_Instructions to follow_
Please give again, exactly and only, the stretch of lines from the one containing "subtotal: 684.80 -> 724.65" to the end of the entries below.
------ Exercise materials ------
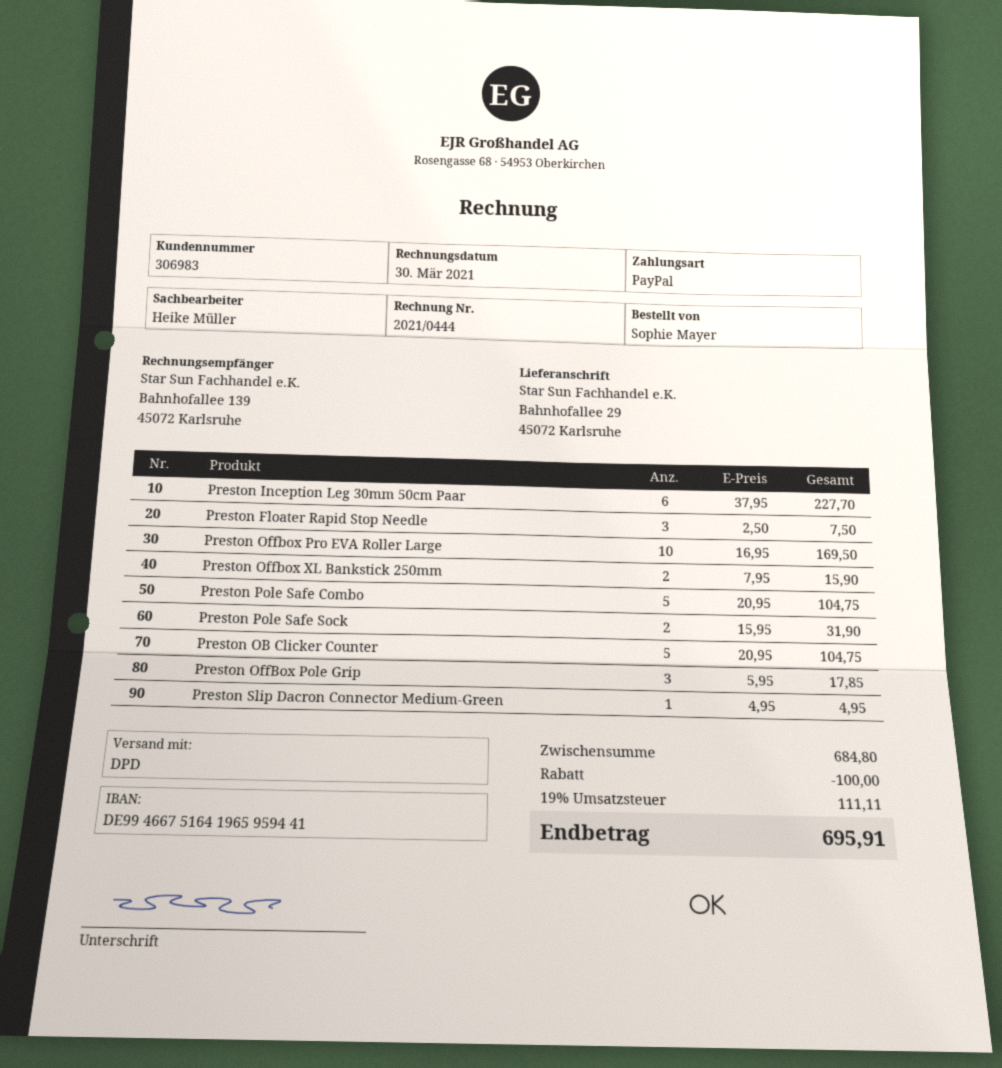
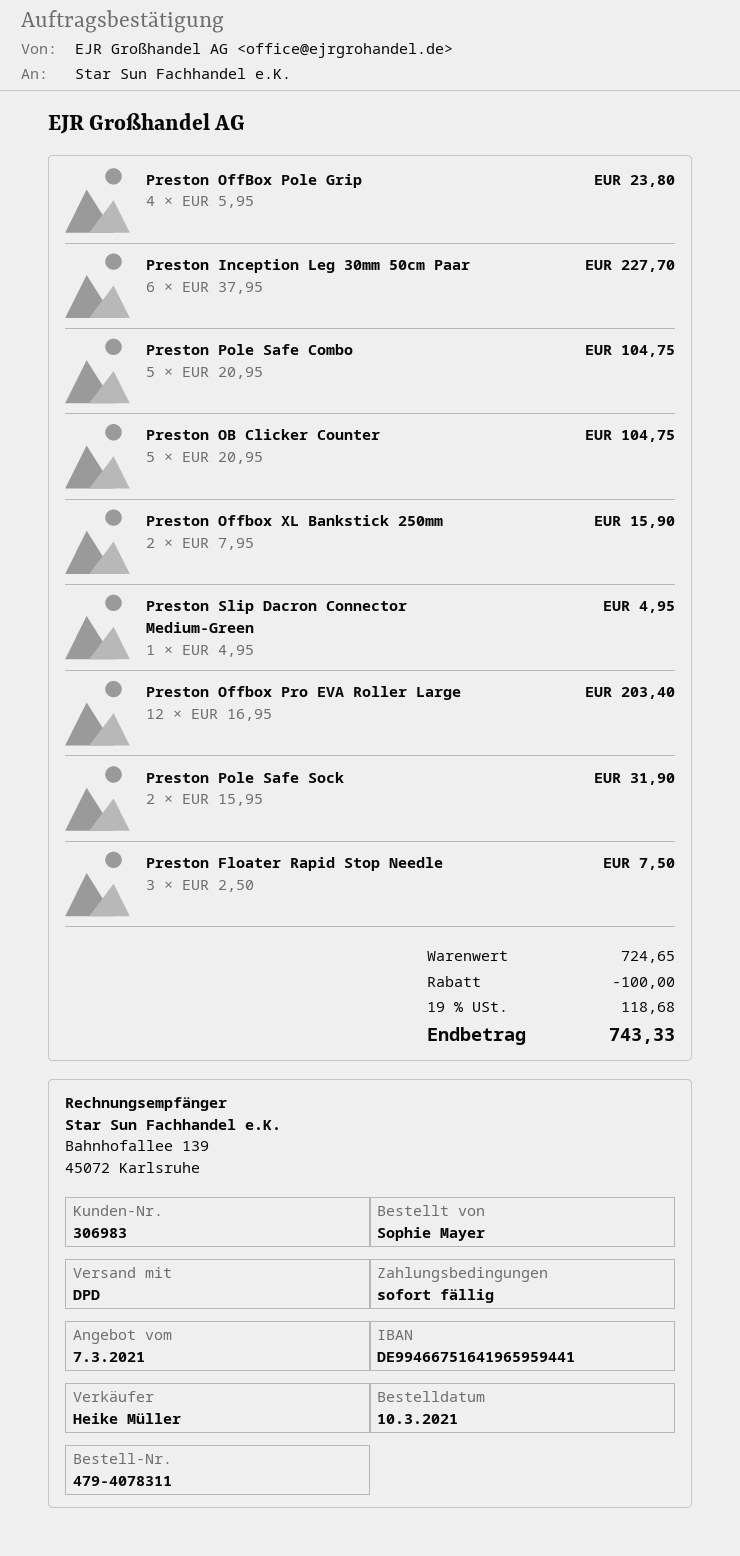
Preston Offbox Pro EVA Roller Large: 10 x 16.95 = 169.50 -> 12 x 16.95 = 203.40
Preston OffBox Pole Grip: 3 x 5.95 = 17.85 -> 4 x 5.95 = 23.80
subtotal: 684.80 -> 724.65
tax: 19% = 111.11 -> 19% = 118.68
total: 695.91 -> 743.33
------
_Exercise response_
subtotal: 684.80 -> 724.65
tax: 19% = 111.11 -> 19% = 118.68
total: 695.91 -> 743.33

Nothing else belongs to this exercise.